In [2]:
import torch
import torchaudio
import torch.nn as nn
import torch.nn.functional as F
import torch.optim as optim
import numpy as np
import torch
from torch.nn import Module, Parameter
from torch import FloatTensor
from scipy import signal
import numpy as np
from torchaudio import transforms
import matplotlib.pyplot as plt
import IPython.display as ipd
from torch.utils.data import DataLoader
from torch.utils.data import Dataset
import os
from torch.optim import Adam
from scipy import signal
from torchaudio.functional import lfilter

In [3]:
# Device configuration
device = torch.device('cuda' if torch.cuda.is_available() else 'cpu')
print("device=", device) 

device= cpu


In [4]:
train_data_dir = './data/train'
val_data_dir = './data/val'
input_name = 'muff-input.wav'
target_name = 'muff-target.wav'
train_sig, _ = torchaudio.load(os.path.join(train_data_dir, input_name))
val_sig, sr = torchaudio.load(os.path.join(val_data_dir, input_name))
train_target_sig, _ = torchaudio.load(os.path.join(train_data_dir, target_name))
val_target_sig, _ = torchaudio.load(os.path.join(val_data_dir, target_name))
print(sr)

44100


In [5]:
train_input = train_sig[:,:44100*60]
train_target = train_target_sig[:,:44100*60]

In [6]:
train_input.shape


torch.Size([1, 2646000])

# For Reproducibility

In [7]:
torch.manual_seed(0)

<torch._C.Generator at 0x2ba38bda2290>

## Initialize Dataloader

In [8]:
class DIIRDataSet(Dataset):
    def __init__(self, input, target, sequence_length):
        self.input = input
        self.target = target
        self._sequence_length = sequence_length
        self.input_sequence = self.wrap_to_sequences(self.input, self._sequence_length)
        self.target_sequence = self.wrap_to_sequences(self.target, self._sequence_length)
        self._len = self.input_sequence.shape[0]

    def __len__(self):
        return self._len

    def __getitem__(self, index):
        return {'input': self.input_sequence[index, :, :]
               ,'target': self.target_sequence[index, :, :]}

    def wrap_to_sequences(self, data, sequence_length):
        num_sequences = int(np.floor(data.shape[0] / sequence_length))
        #print(num_sequences)
        truncated_data = data[0:(num_sequences * sequence_length)]
        wrapped_data = truncated_data.reshape((num_sequences, sequence_length, 1))
        wrapped_data = wrapped_data.permute(0,2,1)
        print(wrapped_data.shape)
        return np.float32(wrapped_data)


In [9]:
train_input.squeeze(0).shape

torch.Size([2646000])

In [10]:
batch_size = 512
sequence_length = 512
train_dataset=DIIRDataSet(train_input.squeeze(0), train_target.squeeze(0), sequence_length)
loader = DataLoader(train_dataset, batch_size=batch_size, shuffle =True, pin_memory=True, drop_last=True) #? what does the shuffle really shuffles here?
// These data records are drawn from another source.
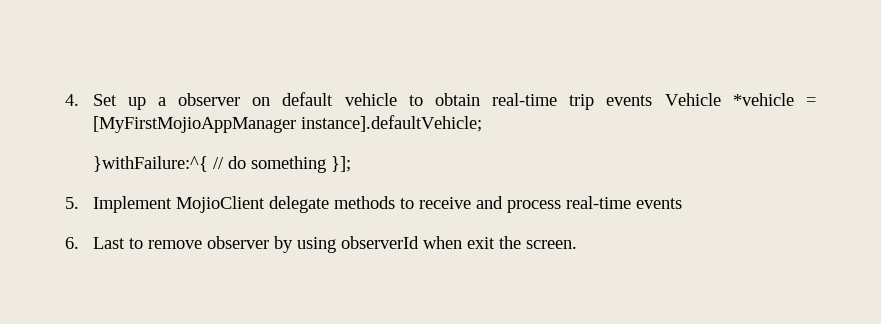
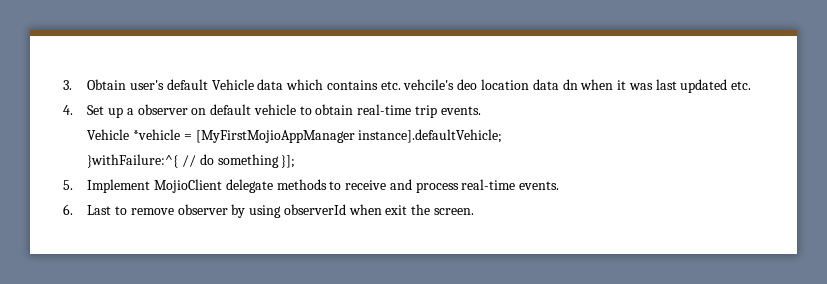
(65, 100) none -> [63,79,752,93] 3. Obtain user's default Vehicle data which contains etc. vehcile's deo location data dn when it was last updated etc. //
[606,95,653,106] events -> [440,106,481,115] events. //
[635,198,682,209] events -> [519,181,560,190] events.

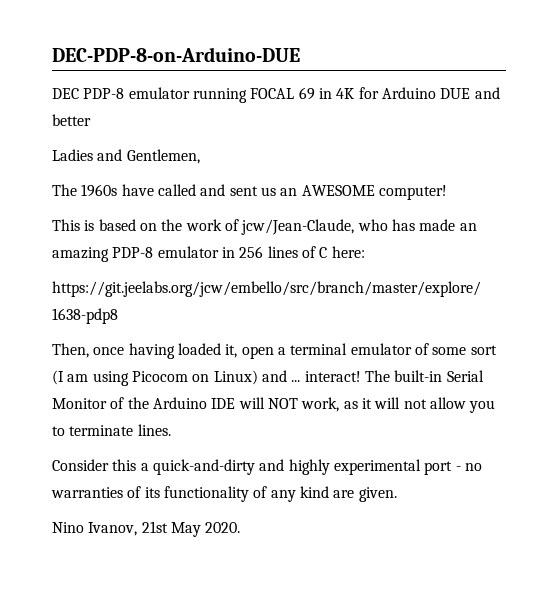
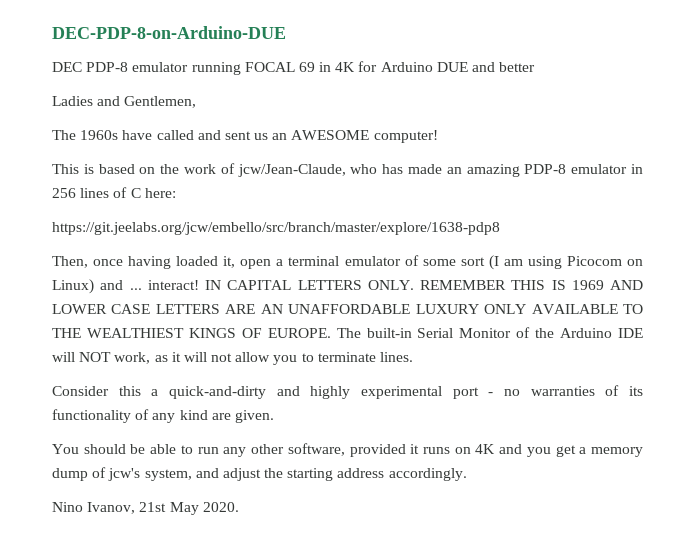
(361, 376) none -> [205,280,643,290] [52,304,644,314] [52,328,331,338] IN CAPITAL LETTERS ONLY. REMEMBER THIS IS 1969 AND LOWER CASE LETTERS ARE AN UNAFFORDABLE LUXURY ONLY AVAILABLE TO THE WEALTHIEST KINGS OF EUROPE.
(397, 494) none -> [52,443,643,457] [52,467,467,481] // You should be able to run any other software, provided it runs on 4K and you get a memory dump of jcw's system, and adjust the starting address accordingly.

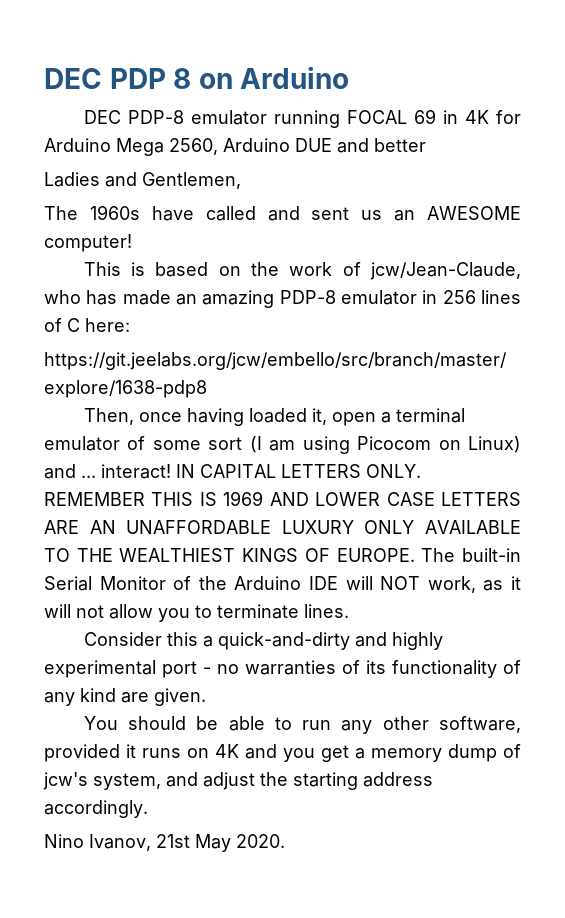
[52,26,286,39] DEC-PDP-8-on-Arduino-DUE -> [44,66,350,89] DEC PDP 8 on Arduino
(433, 67) none -> [116,138,290,156] Mega 2560, Arduino

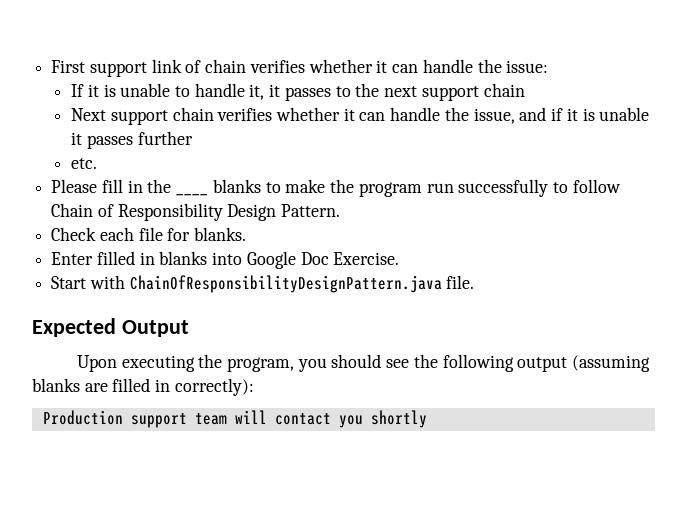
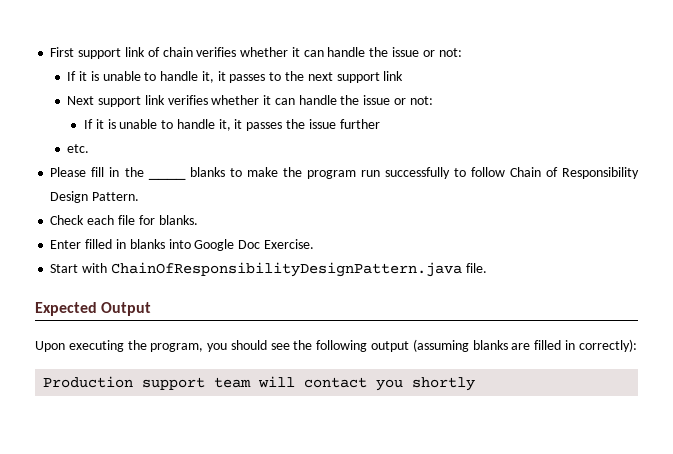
[506,60,549,73] issue: -> [391,47,462,57] issue or not:
[483,83,525,97] chain -> [383,71,404,81] link
[172,107,650,124] [71,132,133,149] chain verifies whether it can handle the issue, and if it is unable it passes -> [144,95,433,105] [83,119,336,131] link verifies whether it can handle the issue or not: // If it is unable to handle it, it passes the issue

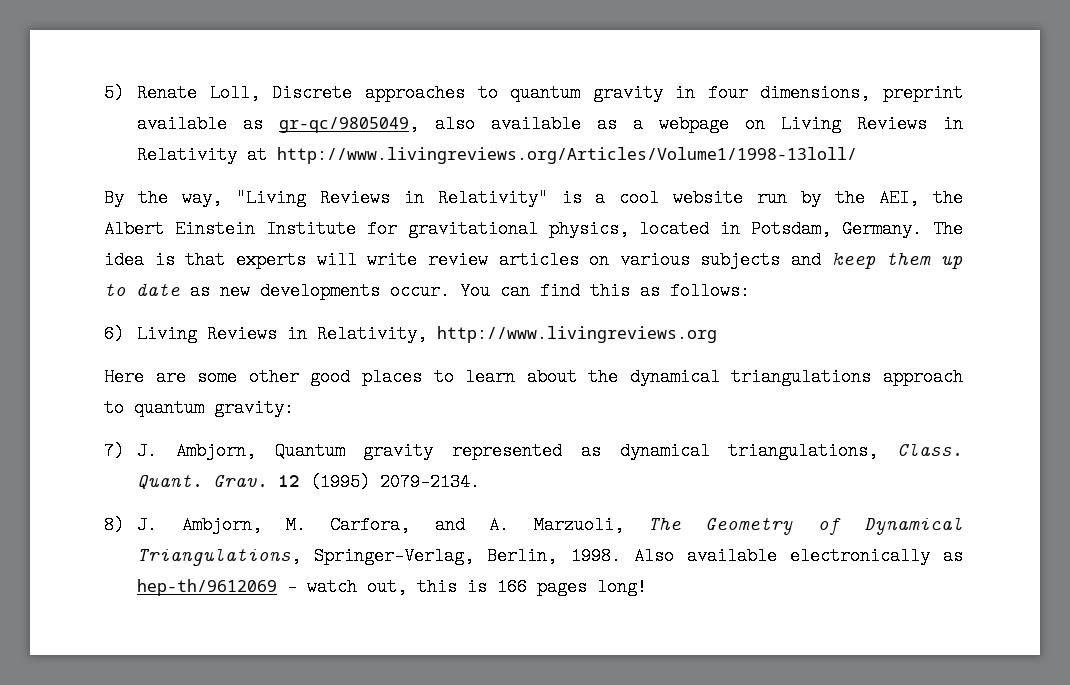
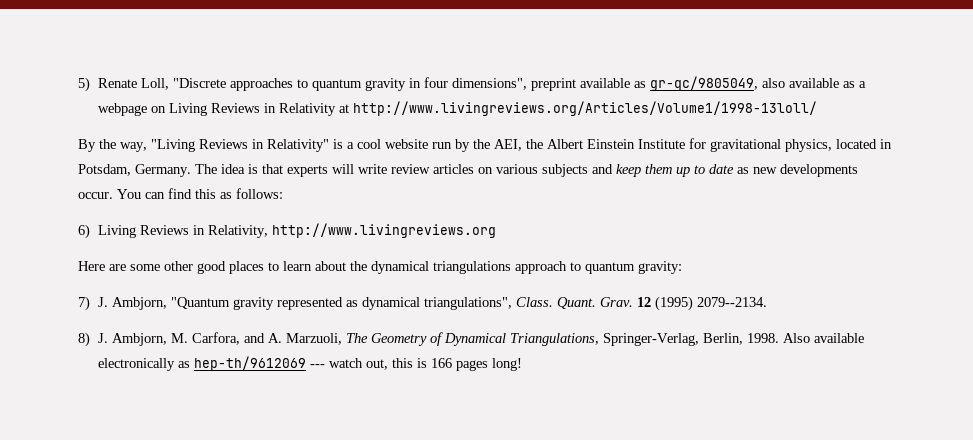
[272,84,353,102] Discrete -> [173,78,227,88] "Discrete
[760,84,871,102] dimensions, -> [452,78,528,90] dimensions",
[274,442,345,460] Quantum -> [171,297,231,309] "Quantum
[728,442,879,460] triangulations, -> [424,297,513,310] triangulations",
[380,473,481,491] 2079-2134. -> [697,297,768,307] 2079--2134.
[287,578,298,596] - -> [310,364,326,368] ---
torch.Size([5167, 1, 512])
torch.Size([5167, 1, 512])


In [11]:
len(loader)

10

# Declare Model

In [12]:
class FIRNN(Module):
    def __init__(self, n_input=1, n_output=1, kernel_size=80, n_channel=32):
        super(FIRNN, self).__init__()        
        self.conv_kz = kernel_size
        self.input_len = 512
        self.conv1 = nn.Conv1d(n_input, n_channel, kernel_size=kernel_size, stride=1)
        self.nonlinear = nn.Tanh()
        self.bn1 = nn.BatchNorm1d(n_channel)

        self.fc1 = nn.Conv1d(n_channel, n_channel*2, kernel_size=1) 
        self.fc2 = nn.Conv1d(n_channel*2, n_channel, kernel_size=1)
        
        self.conv2 = nn.Conv1d(n_channel, n_output, kernel_size=kernel_size, stride=1)
        
        self.mlp_layer = nn.Sequential(
            self.fc1 ,
            nn.Tanh(),
            self.fc2,
        )


    def forward(self, x):
        #print(x.shape)
        bs = x.shape[0]
        
        x = F.pad(x, (self.conv_kz-1, 0)) #pad on the left side
        x = self.conv1(x) 
        #print(x.shape)
        x = self.nonlinear(self.bn1(x))
        #print(x.shape)

        #x = x.view(bs, -1)
        x = self.mlp_layer(x)
        #x = self.layers(x)
        #print(x.shape)
        
        x = F.pad(x, (self.conv_kz-1, 0))
        x = self.conv2(x)
        #print(x.shape)

        return x


In [13]:
model = FIRNN(kernel_size=80, n_channel=32)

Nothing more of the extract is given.